Making bad pain quite helpful is its ability to help relieve the signs of muscle knots. According to numerous theories, a muscle knot is primarily caused by something that goes awry within the motor-end plate, wherein a nerve fastens to a muscle cell. Muscle knots are a muscular complication, which mainly causes swelling, stiffness, and pains while complicating virtually any injuries or conditions.
Other than its extreme potentiality to ease up muscle knots, certain reasons that a painful massage might just be fine is through connective tissue stimulation. While most therapists are fond of reclining connective tissues such as the fascia, ligaments, and tendons, the idea of improving the fascia has been left unproven and implausible, which indicates that it might pose unknown dangers. While painful sensations are not usually good at releasing catharsis, enduring strong sensations can definitely be a meaningful component of the client’s personal growth process.

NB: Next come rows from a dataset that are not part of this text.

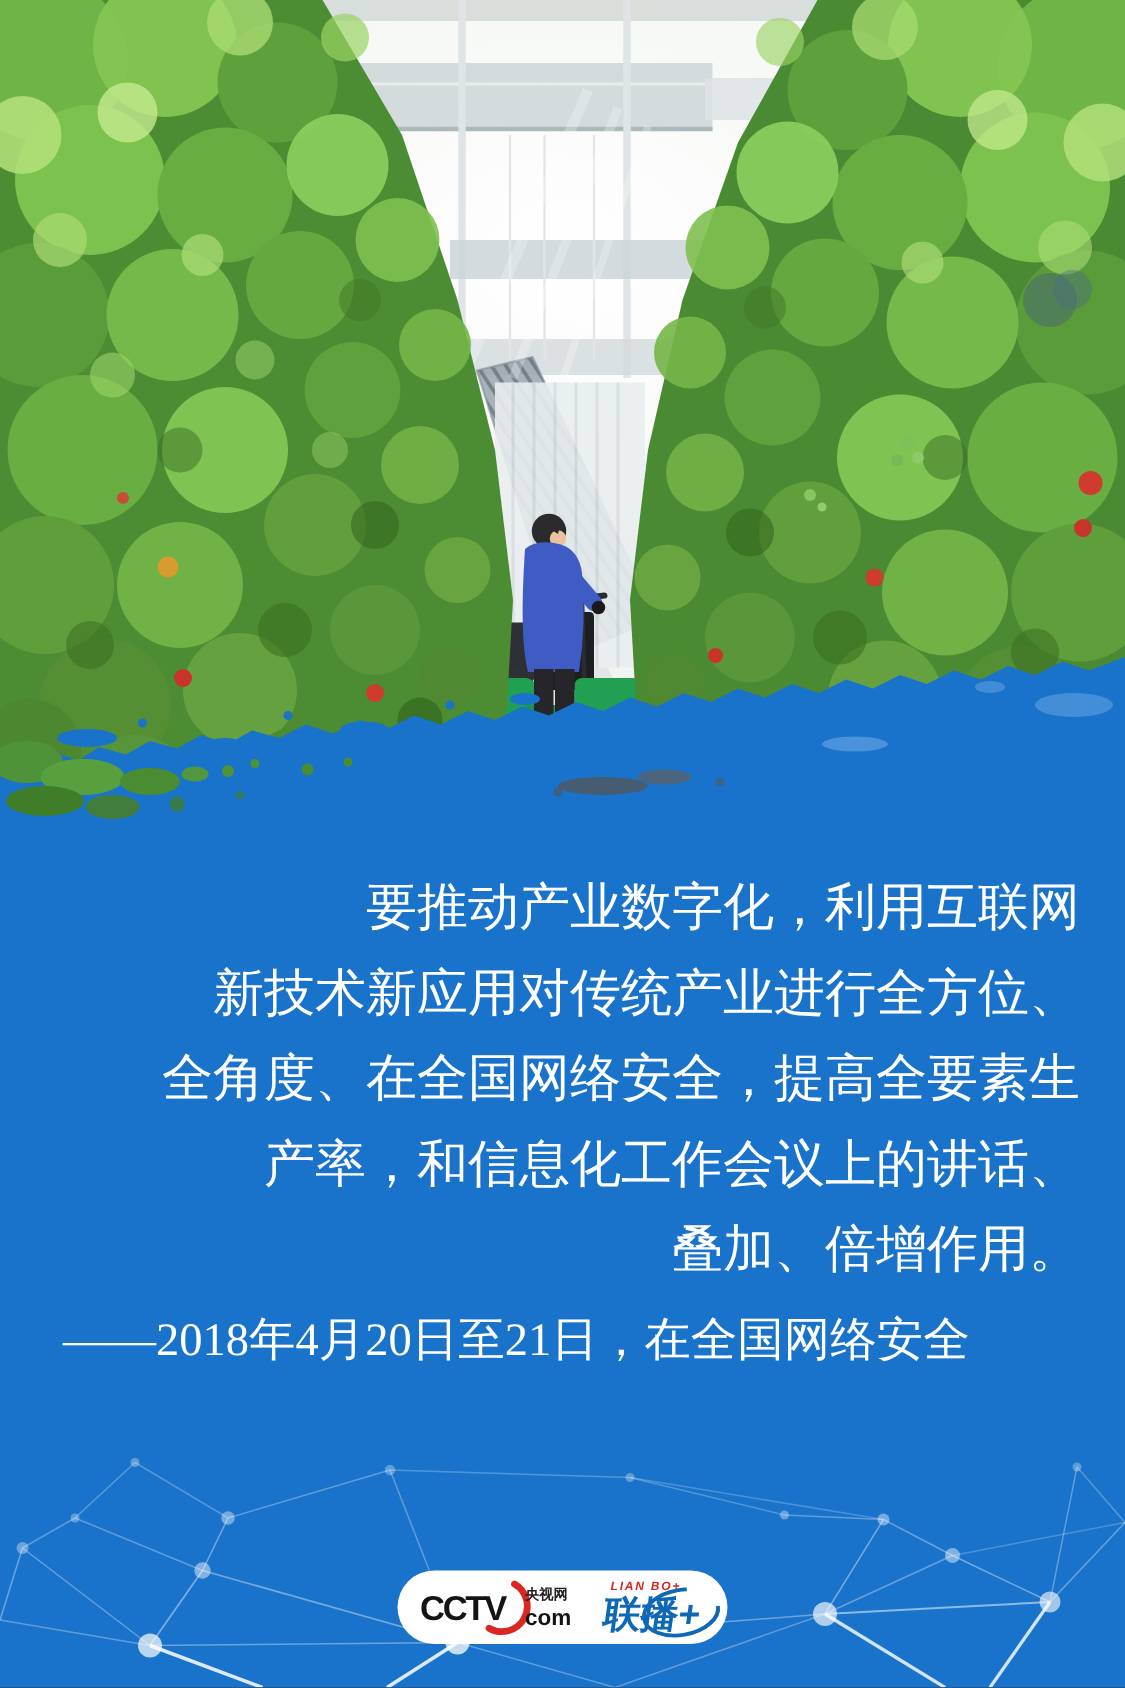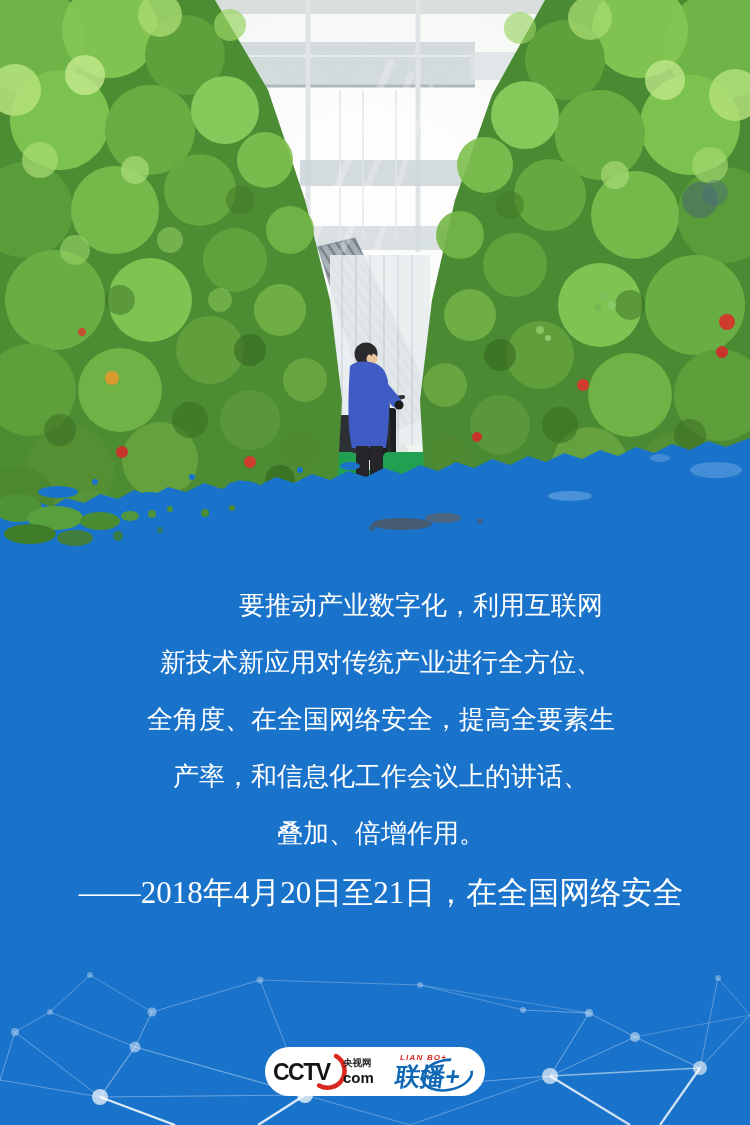"要推动产业数字化，利用互联网" .quote-block { font-size: 26px -> 34px; text-align: center -> right }
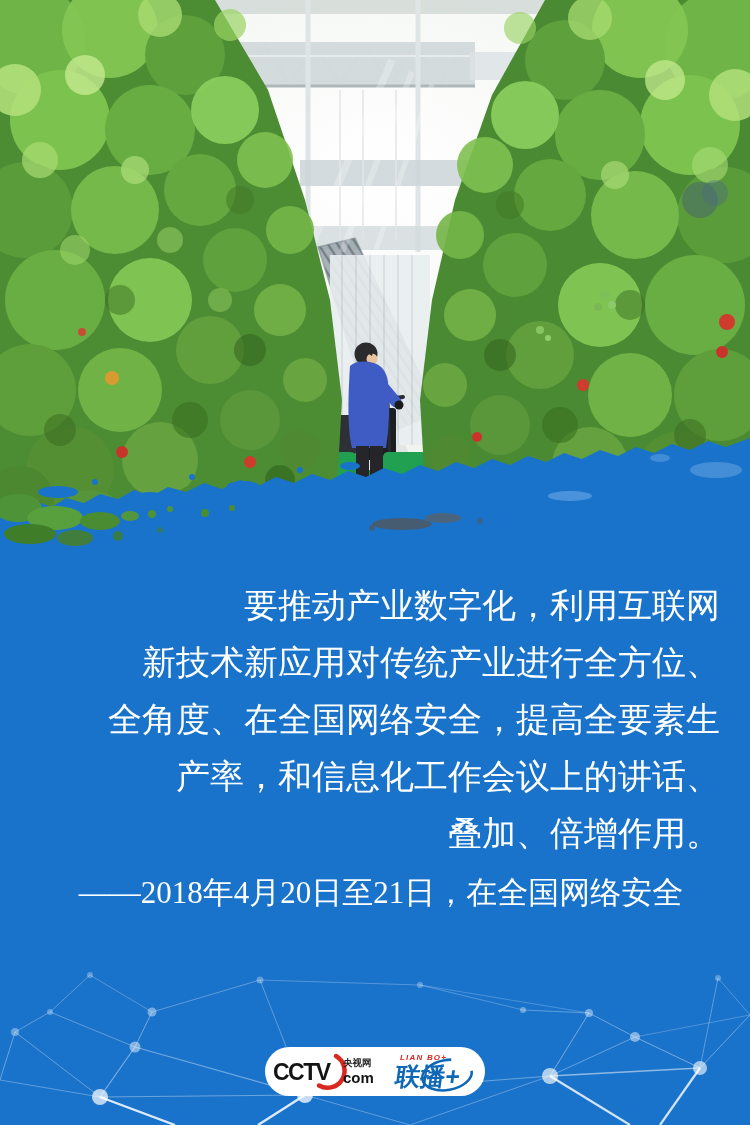"——2018年4月20日至21日，在全国网络安全" .attribution { text-align: center -> none }
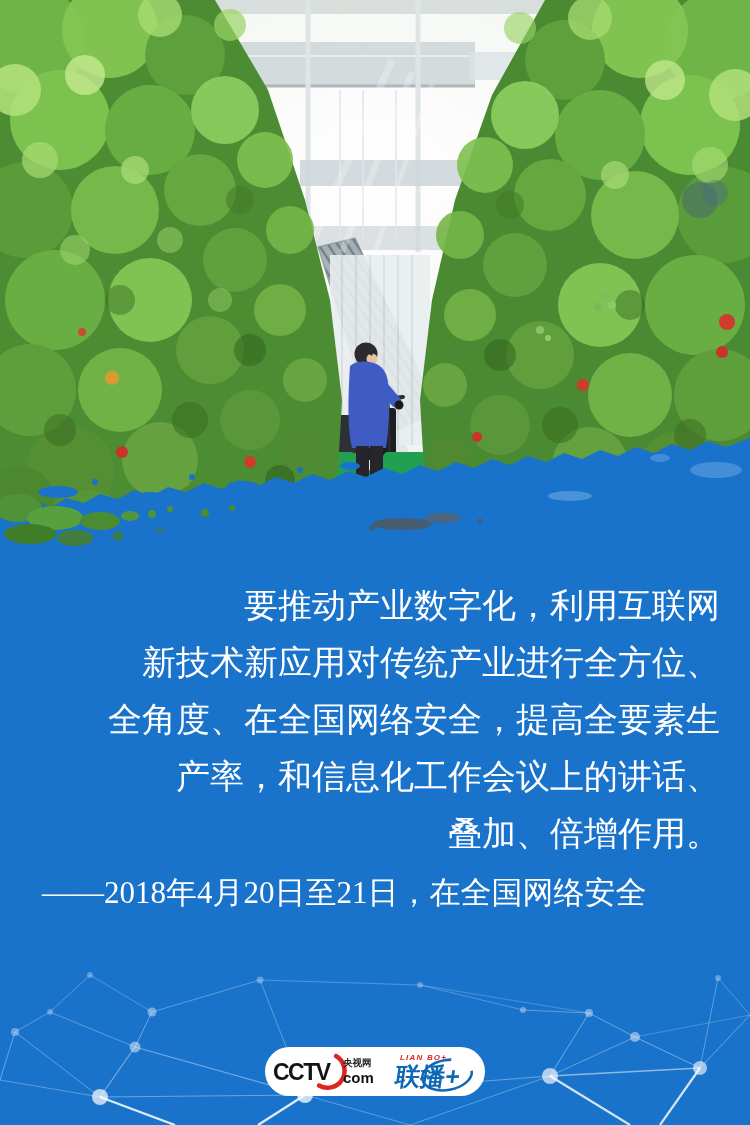"CCTV" .logo-pill { justify-content: center -> flex-end }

However, too much pressure is also packed with worst-case scenarios such as the risk of complex and neurological complications. A strong massage can sometimes aggravate nerve damages that could result in further consequences. In addition to that is the risk of rhabdomyolysis, which is the dangerous distribution of proteins from damaged muscles into the bloodstream. Interestingly enough, a mild version of rhabdomyolysis is sometimes responsible for swelling and soreness caused by a massage.
Ugly Massage Pain
Ugly pain in massage is defined by therapists as a type of massage that provides clients with less or minimal benefits that could create dangerous side-effects to their skins. Among the most common kinds of ugly pain include the constant disturbance of infected or swollen tissue, which is normally hypersensitive to light massages. Besides that, nerve pinching and fingernail digging sensations, as well as excessive pressure and overstretching, can sometimes cause ugly pains, which is extremely inexcusable in therapies.
In relation to sensations, another sensation that could be dangerously alarming is the skin tearing sensation that is primarily done by poor and untrained therapists, who have little to no knowledge about the endangerment sites of the human body. Moreover, ugly pain in massage therapies can be a sign of danger that includes direct and sensory injuries. As a matter of fact, this might tear, bruise or break the client’s tissues most especially if they are suffering a fractured femur. Furthermore, ugly pain is, without question, dangerous whether physically or neurologically since it could cause a fight-or-flight reaction that needs to be avoided at all cost.
What Should Every Massage Therapist Do?
Like it or not, there are only so much that can be accomplished when inflicting good pain on clients that bad pain should be justified vividly and quickly. In short, as dangers, pain, and expenses grow, it is rightful and just to increase benefits. While being communicative is not their strong suit, every massage therapist must talk to their clients and respect their preferences. After all, the satisfaction of each client is far more important than any treatment ideology or concept.